The midwife raised her voice, it was clear, and hard. “Your wife is ill, she’s fevered, she’s already in danger. She’s been sick for a week. You call me insane? You people aren’t human, you’re animals.”
Grigory from Krasnaya Gazeta ran out of the train car. “Kuriakin, it’s good news. The 3rd Army has just taken Perm. The track’s open.”
I heard Marfa Yermilova’s voice, sharp. “It’s what we’ve been waiting for.”
Other voices. Clamoring, all at once, like seagulls.
“Can you just give me a minute!” Genya roared, and knit his fingers atop his head, as if things were falling on it. “Just a minute!” He turned back to the old lady. “Anything happens to her, I swear, I’ll kill you.”
“If God wills it, so it shall be.”
He howled as if it were he, not I, who was experiencing the deep pain of labor.

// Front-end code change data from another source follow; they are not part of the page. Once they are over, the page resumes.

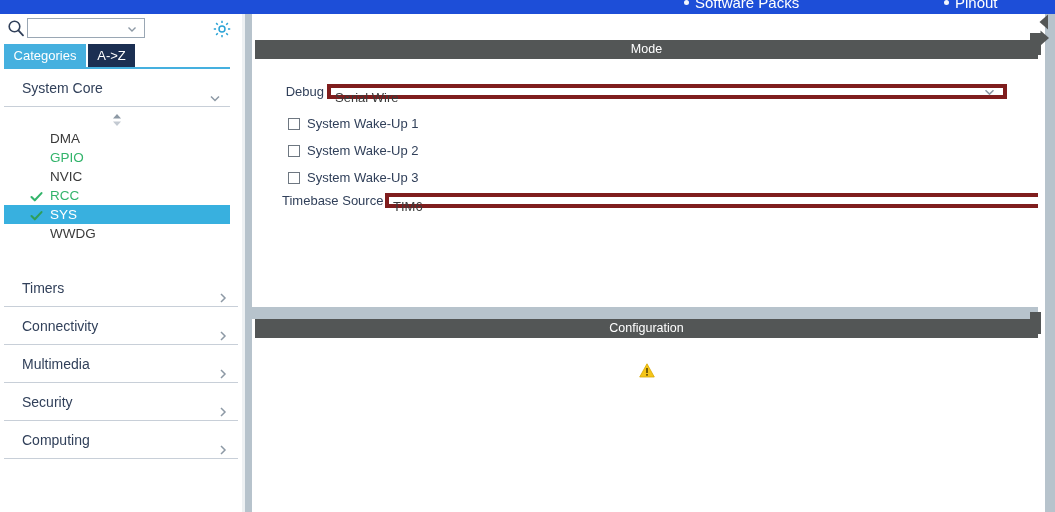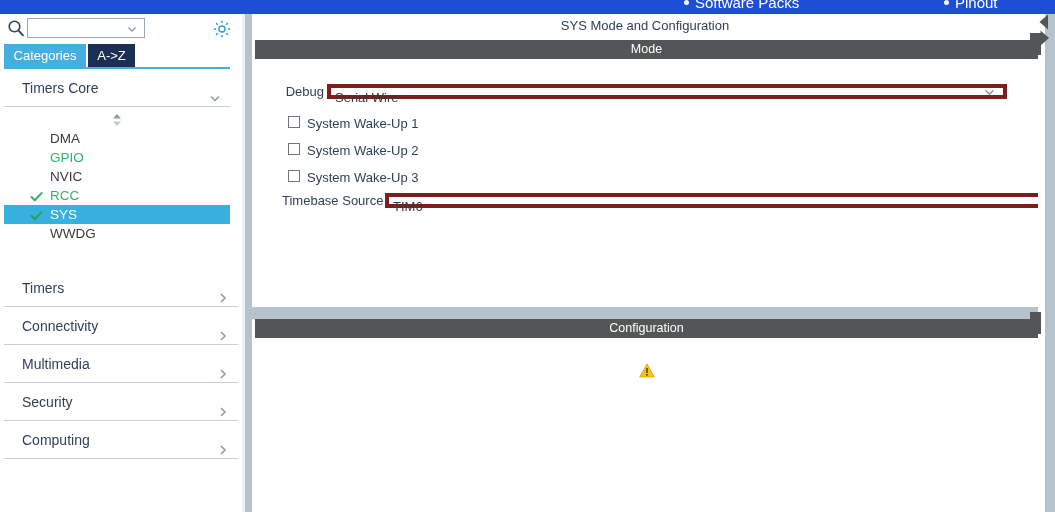--- a/index.html
+++ b/index.html
@@ -303,20 +303,21 @@
   #row-debug .combo { width: 680px; margin-left: 3px; }
 
   #row-timebase { left: 26px; top: 134px; }
   #row-timebase .field-label { width: 100px; }
   #row-timebase .combo { width: 680px; margin-left: 3px; }
 
   .checkbox-row {
     position: absolute;
     left: 32px;
     display: flex;
+    align-items: center;
     gap: 7px;
     cursor: default;
   }
   #chk-row-1 { top: 57px; }
   #chk-row-2 { top: 84px; }
   #chk-row-3 { top: 111px; }
   .checkbox-box {
     width: 12px; height: 12px;
     border: 1px solid #6e7781;
     background: #ffffff;
@@ -419,21 +420,21 @@
   <div id="tabs">
     <div class="tab" id="tab-categories">Categories</div>
     <div class="tab" id="tab-az">A-&gt;Z</div>
     <div id="tab-underline"></div>
   </div>
 
   <div id="cat-area">
 
     <div class="cat-group">
       <div class="cat-header">
-        <span>Timers Core</span>
+        <span>System Core</span>
         <span class="cat-chevron">
           <svg width="14" height="14" viewBox="0 0 14 14">
             <polyline points="3,5.5 7,9.5 11,5.5" fill="none" stroke="#8d99a5" stroke-width="1.5"></polyline>
           </svg>
         </span>
       </div>
 
       <div id="syscore-list">
         <div id="syscore-spinner">
           <svg width="14" height="13" viewBox="0 0 14 13">
@@ -517,21 +518,20 @@
 
   </div>
 </div>
 
 <div id="sidebar-divider">
   <div id="sidebar-divider-inner"></div>
 </div>
 
 <div id="main">
 
-  <div id="panel-title">SYS Mode and Configuration</div>
 
   <div class="section-header" id="mode-header">Mode</div>
 
   <div id="mode-body">
 
     <div class="form-row" id="row-debug">
       <span class="field-label">Debug</span>
       <div class="combo">
         <span class="combo-value">Serial Wire</span>
         <span class="combo-chevron">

He grabbed his head like it was on fire. “That’s it,” he shouted at her, scrambling up into the wagon. “You go to your good Christian hell, all right? And take your piousness with you.” He was lifting me up. “I’m not leaving my wife with you.”
“Stop it, Genya!” I fought him like an animal, wrenching myself from his grip. “I need her. I can’t do this alone! Put me down!” I didn’t know where I got the energy, but I arched and twisted like a cat. He had to put me down or drop me.
He clutched his head like it was filling with demons. “What are you talking about? You’re not alone. Look! You have me, you have all of us!” And he waved his hand toward the comrades of our train, Matvei and Antyushin, Grigory, Dutkov the printer, Slava, Apollonia, Aksakov, Marfa Yermilova, Kostya from Pravda, an entire audience smoking, watching our drama. All his spacemen, his propagandists and theoreticians, actors. I’d give all of them for one old baba who could safely deliver my child. I didn’t care how many icons I’d have to kiss. Maybe I’d want to kiss them. I had stopped knowing who I was or what I wanted. I just wanted to get out of the sight of all these people staring at me and suffer my pain in peace and get this baby out.
“Your wife is very ill,” the midwife said to my panicked Genya, speaking slowly and clearly as if he were deaf, as if he would have to read the words on her lips. “She could die. I don’t think she will, but it’s in the hands of God. I can do more for her than you can, of that I’m sure.”
I could die. I don’t think I really believed it until she said it, right out loud. I was sick, but I didn’t realize how sick, and now the baby was coming. My terror rose into my throat like vomit. It coiled up my spine.
“I’ll kill you myself if you let her die,” he said, pointing at her, right at her upturned nose, as if he would stab her with the spear of his finger. “I swear to you. I’ll come back and burn your whole village.”
I went into a spasm of labor, and laid my head in her lap, clutching her apron. “Let’s go.”
The old lady held me, held me hard, pressing my back with her fist, right where it was breaking, splitting in two. I groaned loud enough for everyone on that train to hear. “Pray,” said the midwife. “Pray to Theotokos. Save me, Holy Mother of God .” After all my life with Avdokia, I knew that prayer like a song. I whispered it along with her: “O my All-Gracious Queen Theotokos, my hope who befriends orphans and intercedes for strangers, joy of those who sorrow, protectress of those offended…” And the words rushed over me like a stream. They soothed me. If I couldn’t have Avdokia here with me now, I had this solid peasant woman, and the prayer gave me some human sounds to utter. “Look upon my troubles and see my sorrow. Help me for I am weak. Guide me for I am wandering. For you know my offense. Resolve it as you will, for I have no other help than you, no other intercessor nor good comforter, only you. O Mother of God, may you keep and protect me, unto the ages of ages, Amen.”
“Amen,” I choked out. She held me and started over again, submerging me in the steady flow of those old words, like an ancient poem, firm in the center, prayed until the cramping left me. “Where’s Genya?” I gasped.
“He’s right there, by the train.”
I sat up and, yes, there he was, with the others, half listening to Marfa Yermilova, half turned from the cart, crushing his cap in his fist, trying not to look at me. Lot’s husband. Poor Genya couldn’t bear to see anyone suffer. I recalled the night we spent with the thief, in the little room on Grivtsova Alley.